Task to carry out:
Could you retype every line below exactly, omitting the images?

Front-end code edit data:
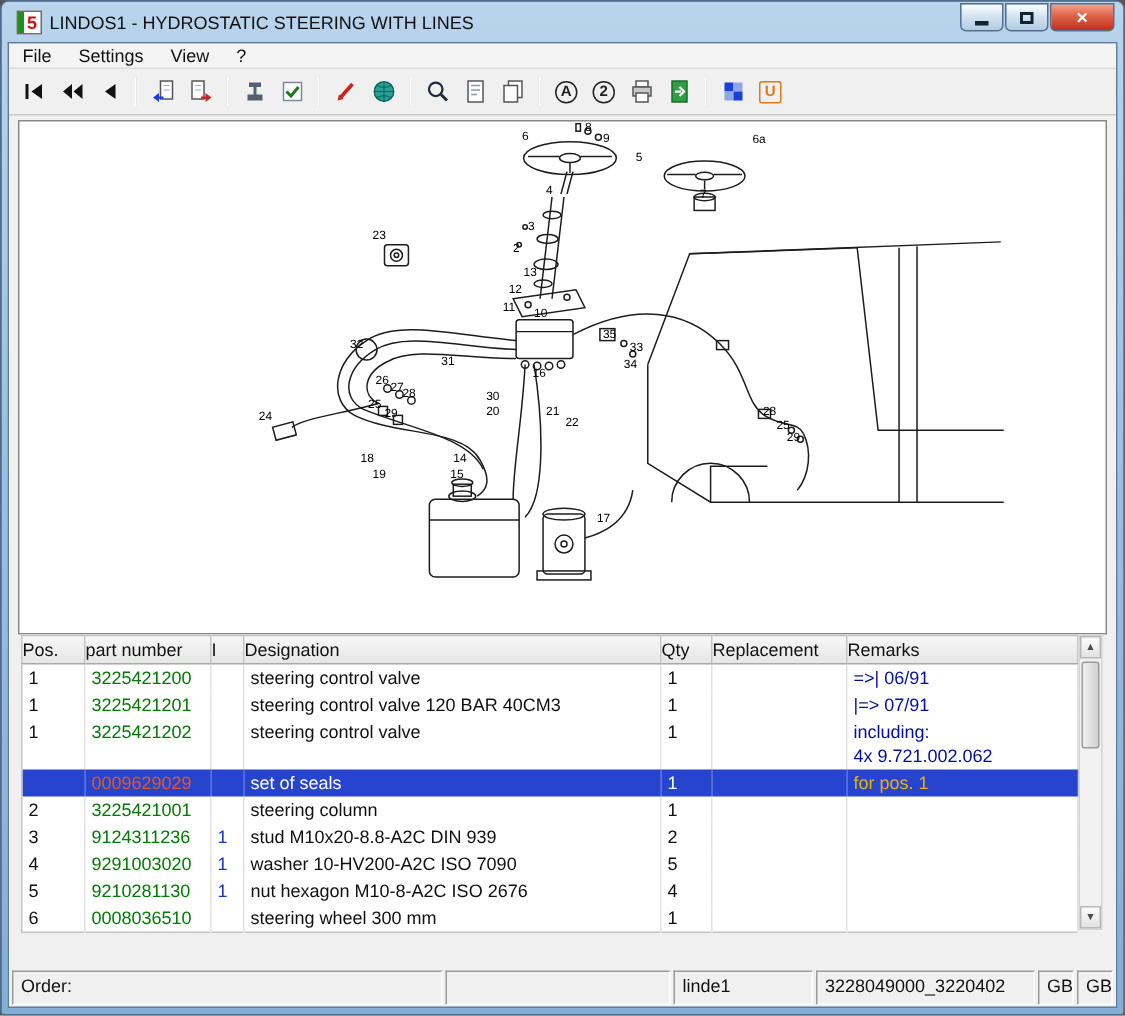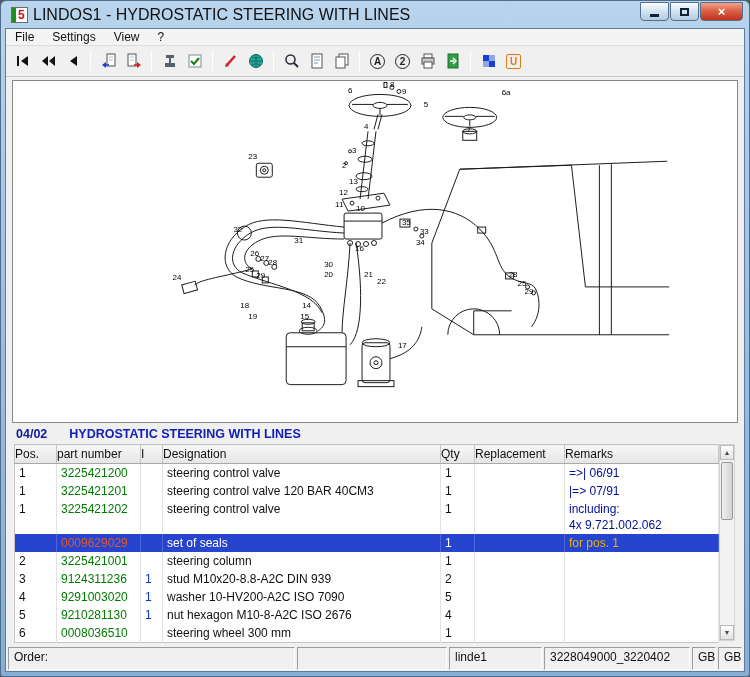--- a/index.html
+++ b/index.html
@@ -7,21 +7,21 @@
   body { background:#555; }
 
   
   .window { width:750px; height:677px; border:1px solid #4e6d8f; border-radius:6px 6px 3px 3px;
     background:linear-gradient(180deg,#b9d4ec 0%,#9cc0e2 45%,#86add4 100%);
     padding:0 4px 4px 4px; display:flex; flex-direction:column; }
   .titlebar { height:27px; display:flex; align-items:center; padding:0 2px 0 6px; }
   .app-icon { width:17px; height:16px; background:#fff; border:1px solid #6c6c6c; display:flex; align-items:center;
     font-weight:bold; font-size:12px; color:#cc1111; margin-right:5px; }
   .app-icon-bar { width:4px; height:14px; background:#1f8f1f; margin-right:2px; }
-  .title-text { font-size:16px; color:#101010; flex:1; white-space:nowrap; overflow:hidden; }
+  .title-text { font-size:12px; color:#101010; flex:1; white-space:nowrap; overflow:hidden; }
   .win-btns { display:flex; gap:1px; margin-top:-6px; }
   .win-btn { width:29px; height:19px; border:1px solid #54708e; border-radius:0 0 4px 4px;
     background:linear-gradient(180deg,#fdfeff,#d4e4f2 45%,#b3cbe1); display:flex; align-items:center; justify-content:center; }
   .win-btn.close { width:43px; background:linear-gradient(180deg,#f2a38c,#dd6248 45%,#c0311a); color:#fff; font-weight:bold; font-size:13px; }
   .glyph-min { width:9px; height:3px; background:#123; margin-top:8px; }
   .glyph-max { width:9px; height:8px; border:2px solid #123; }
 
   .client { flex:1; background:#f0f0f0; border:1px solid #5f7b9b; display:flex; flex-direction:column; overflow:hidden; }
 
   
@@ -361,24 +361,20 @@
             <text x="513" y="213" class="co">29</text>
             <text x="290" y="227" class="co">14</text>
             <text x="288" y="238" class="co">15</text>
             <text x="228" y="227" class="co">18</text>
             <text x="236" y="238" class="co">19</text>
             <text x="386" y="267" class="co">17</text>
           </g>
       </svg>
     </div>
 
-    <div class="section-header">
-      <span class="section-code">04/02</span>
-      <span class="section-title">HYDROSTATIC STEERING WITH LINES</span>
-    </div>
 
     <div class="table-area">
       <table>
         <colgroup>
           <col style="width:42px">
             <col style="width:84px">
             <col style="width:22px">
             <col style="width:278px">
           <col style="width:34px">
             <col style="width:90px">

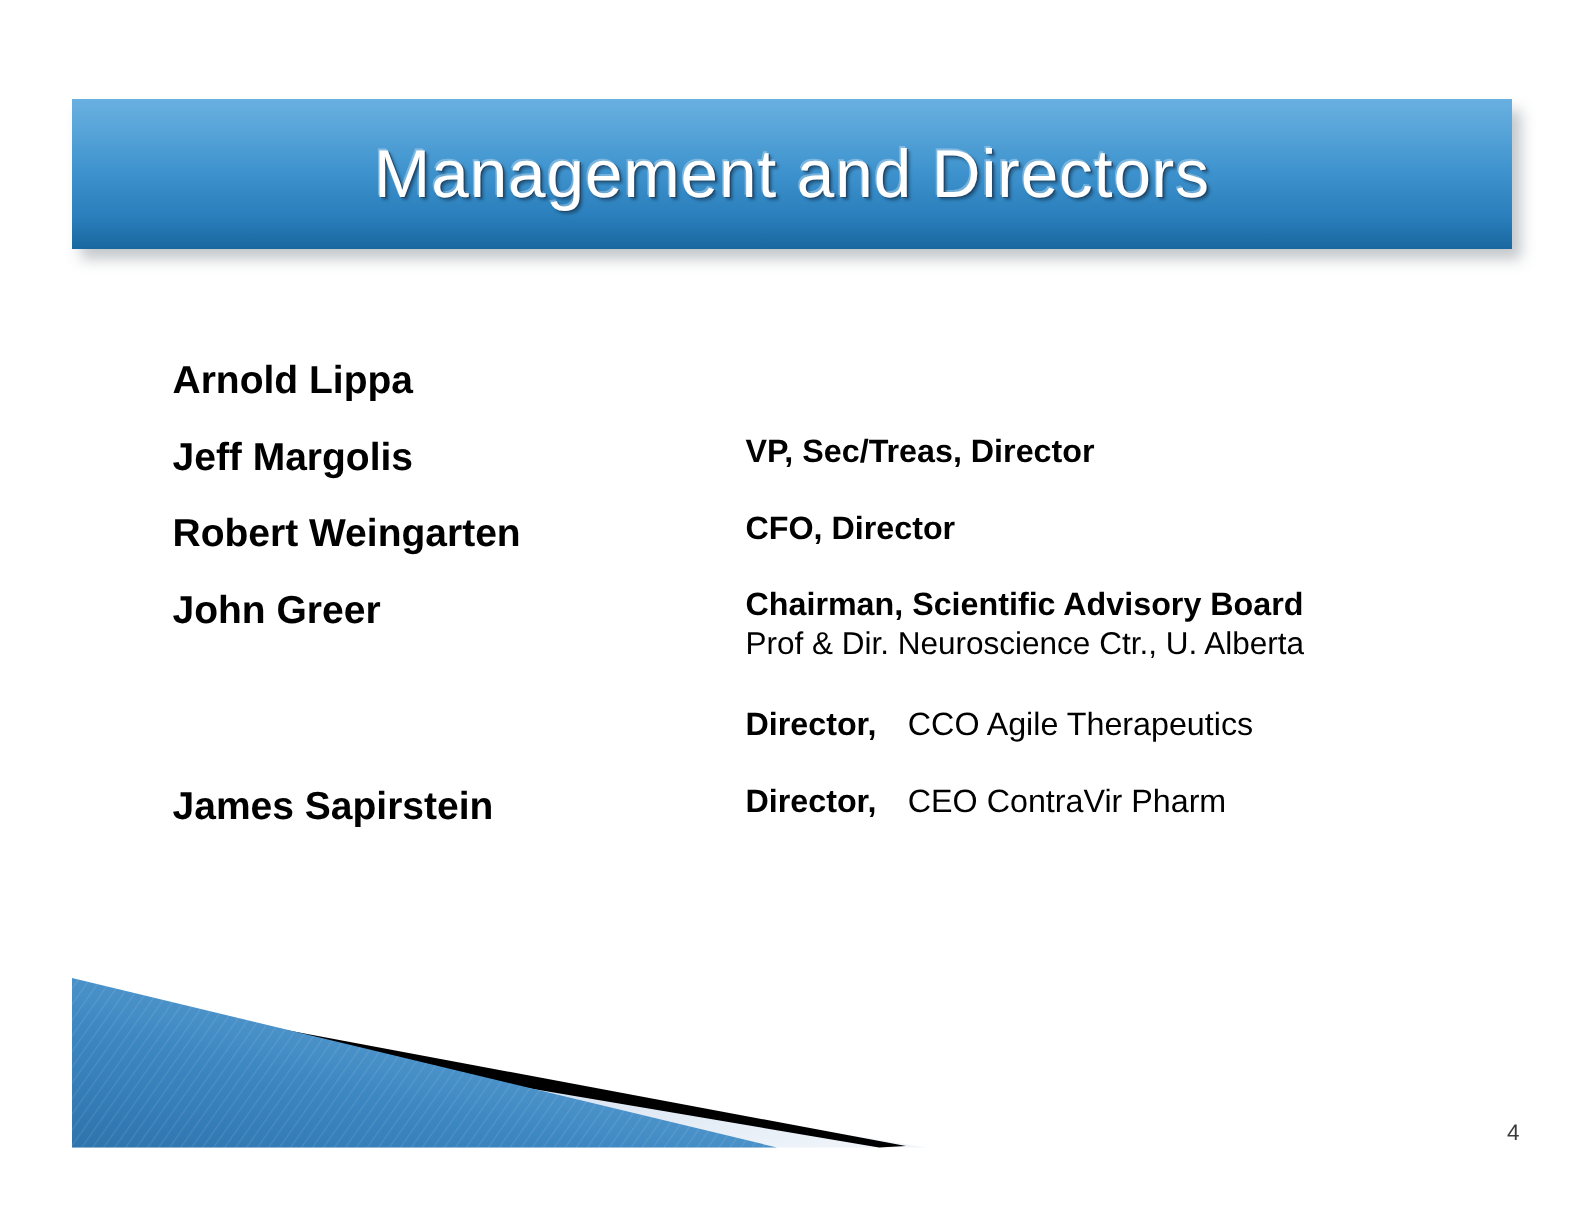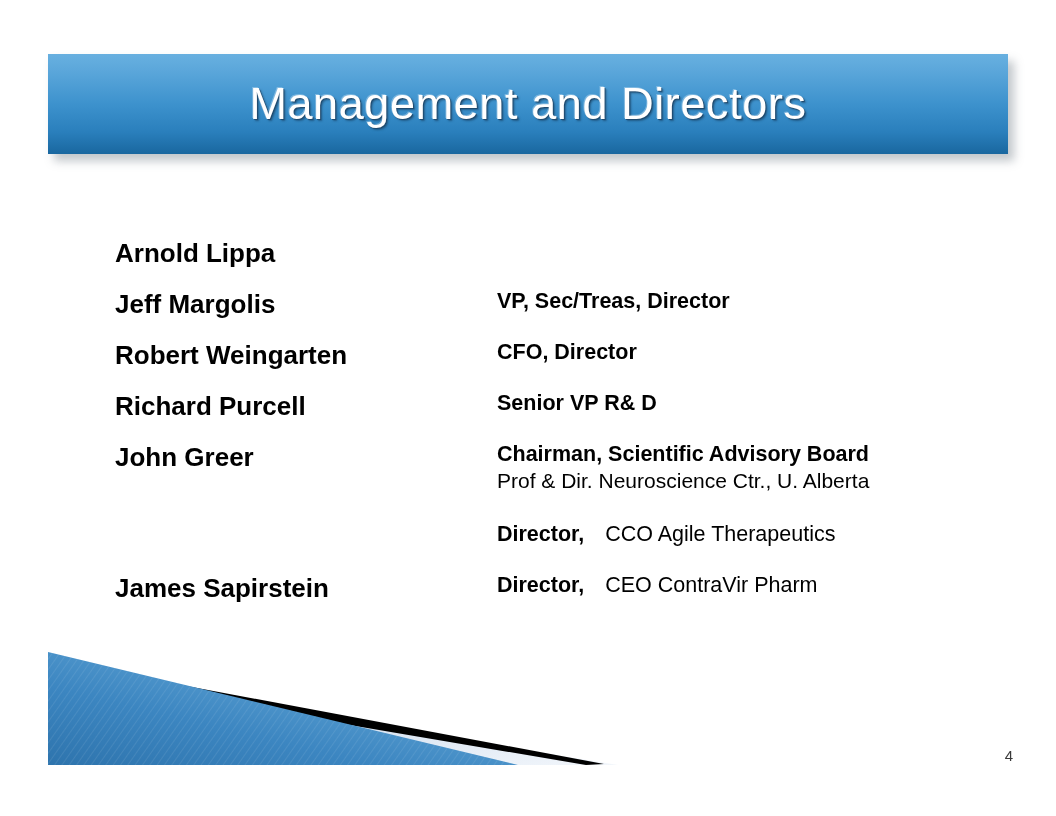--- a/index.html
+++ b/index.html
@@ -15,21 +15,21 @@
     width: 1056px;
     height: 816px;
     background: #ffffff;
     overflow: hidden;
   }
 
   
   #title-banner {
     position: absolute;
     left: 48px;
-    top: 54px;
+    top: 66px;
     width: 960px;
     height: 100px;
     background: linear-gradient(to bottom,
                 #68b0e0 0%,
                 #5aa6da 18%,
                 #3d92cd 50%,
                 #2a7fbc 78%,
                 #19679f 100%);
     box-shadow: 6px 7px 9px rgba(120,130,140,0.45);
     display: flex;
@@ -138,26 +138,20 @@
       </div>
     </div>
 
     <div class="roster-row">
       <div class="person-name">Robert Weingarten</div>
       <div class="person-role">
         <span class="role-primary">CFO, Director</span><span class="role-rest"></span>
       </div>
     </div>
 
-    <div class="roster-row">
-      <div class="person-name">Richard Purcell</div>
-      <div class="person-role">
-        <span class="role-primary">Senior VP R&amp; D</span><span class="role-rest"></span>
-      </div>
-    </div>
 
     <div class="roster-row">
       <div class="person-name">John Greer</div>
       <div class="person-role">
         <span class="role-primary">Chairman, Scientific Advisory Board</span><span class="role-rest"></span>
         <span class="role-sub">Prof &amp; Dir. Neuroscience Ctr., U. Alberta</span>
       </div>
     </div>
 
     <div class="roster-row gap-before">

Solution below:
--- a/index.html
+++ b/index.html
@@ -7,21 +7,21 @@
   body { background:#555; }
 
   
   .window { width:750px; height:677px; border:1px solid #4e6d8f; border-radius:6px 6px 3px 3px;
     background:linear-gradient(180deg,#b9d4ec 0%,#9cc0e2 45%,#86add4 100%);
     padding:0 4px 4px 4px; display:flex; flex-direction:column; }
   .titlebar { height:27px; display:flex; align-items:center; padding:0 2px 0 6px; }
   .app-icon { width:17px; height:16px; background:#fff; border:1px solid #6c6c6c; display:flex; align-items:center;
     font-weight:bold; font-size:12px; color:#cc1111; margin-right:5px; }
   .app-icon-bar { width:4px; height:14px; background:#1f8f1f; margin-right:2px; }
-  .title-text { font-size:16px; color:#101010; flex:1; white-space:nowrap; overflow:hidden; }
+  .title-text { font-size:12px; color:#101010; flex:1; white-space:nowrap; overflow:hidden; }
   .win-btns { display:flex; gap:1px; margin-top:-6px; }
   .win-btn { width:29px; height:19px; border:1px solid #54708e; border-radius:0 0 4px 4px;
     background:linear-gradient(180deg,#fdfeff,#d4e4f2 45%,#b3cbe1); display:flex; align-items:center; justify-content:center; }
   .win-btn.close { width:43px; background:linear-gradient(180deg,#f2a38c,#dd6248 45%,#c0311a); color:#fff; font-weight:bold; font-size:13px; }
   .glyph-min { width:9px; height:3px; background:#123; margin-top:8px; }
   .glyph-max { width:9px; height:8px; border:2px solid #123; }
 
   .client { flex:1; background:#f0f0f0; border:1px solid #5f7b9b; display:flex; flex-direction:column; overflow:hidden; }
 
   
@@ -361,24 +361,20 @@
             <text x="513" y="213" class="co">29</text>
             <text x="290" y="227" class="co">14</text>
             <text x="288" y="238" class="co">15</text>
             <text x="228" y="227" class="co">18</text>
             <text x="236" y="238" class="co">19</text>
             <text x="386" y="267" class="co">17</text>
           </g>
       </svg>
     </div>
 
-    <div class="section-header">
-      <span class="section-code">04/02</span>
-      <span class="section-title">HYDROSTATIC STEERING WITH LINES</span>
-    </div>
 
     <div class="table-area">
       <table>
         <colgroup>
           <col style="width:42px">
             <col style="width:84px">
             <col style="width:22px">
             <col style="width:278px">
           <col style="width:34px">
             <col style="width:90px">

--- a/index.html
+++ b/index.html
@@ -15,21 +15,21 @@
     width: 1056px;
     height: 816px;
     background: #ffffff;
     overflow: hidden;
   }
 
   
   #title-banner {
     position: absolute;
     left: 48px;
-    top: 54px;
+    top: 66px;
     width: 960px;
     height: 100px;
     background: linear-gradient(to bottom,
                 #68b0e0 0%,
                 #5aa6da 18%,
                 #3d92cd 50%,
                 #2a7fbc 78%,
                 #19679f 100%);
     box-shadow: 6px 7px 9px rgba(120,130,140,0.45);
     display: flex;
@@ -138,26 +138,20 @@
       </div>
     </div>
 
     <div class="roster-row">
       <div class="person-name">Robert Weingarten</div>
       <div class="person-role">
         <span class="role-primary">CFO, Director</span><span class="role-rest"></span>
       </div>
     </div>
 
-    <div class="roster-row">
-      <div class="person-name">Richard Purcell</div>
-      <div class="person-role">
-        <span class="role-primary">Senior VP R&amp; D</span><span class="role-rest"></span>
-      </div>
-    </div>
 
     <div class="roster-row">
       <div class="person-name">John Greer</div>
       <div class="person-role">
         <span class="role-primary">Chairman, Scientific Advisory Board</span><span class="role-rest"></span>
         <span class="role-sub">Prof &amp; Dir. Neuroscience Ctr., U. Alberta</span>
       </div>
     </div>
 
     <div class="roster-row gap-before">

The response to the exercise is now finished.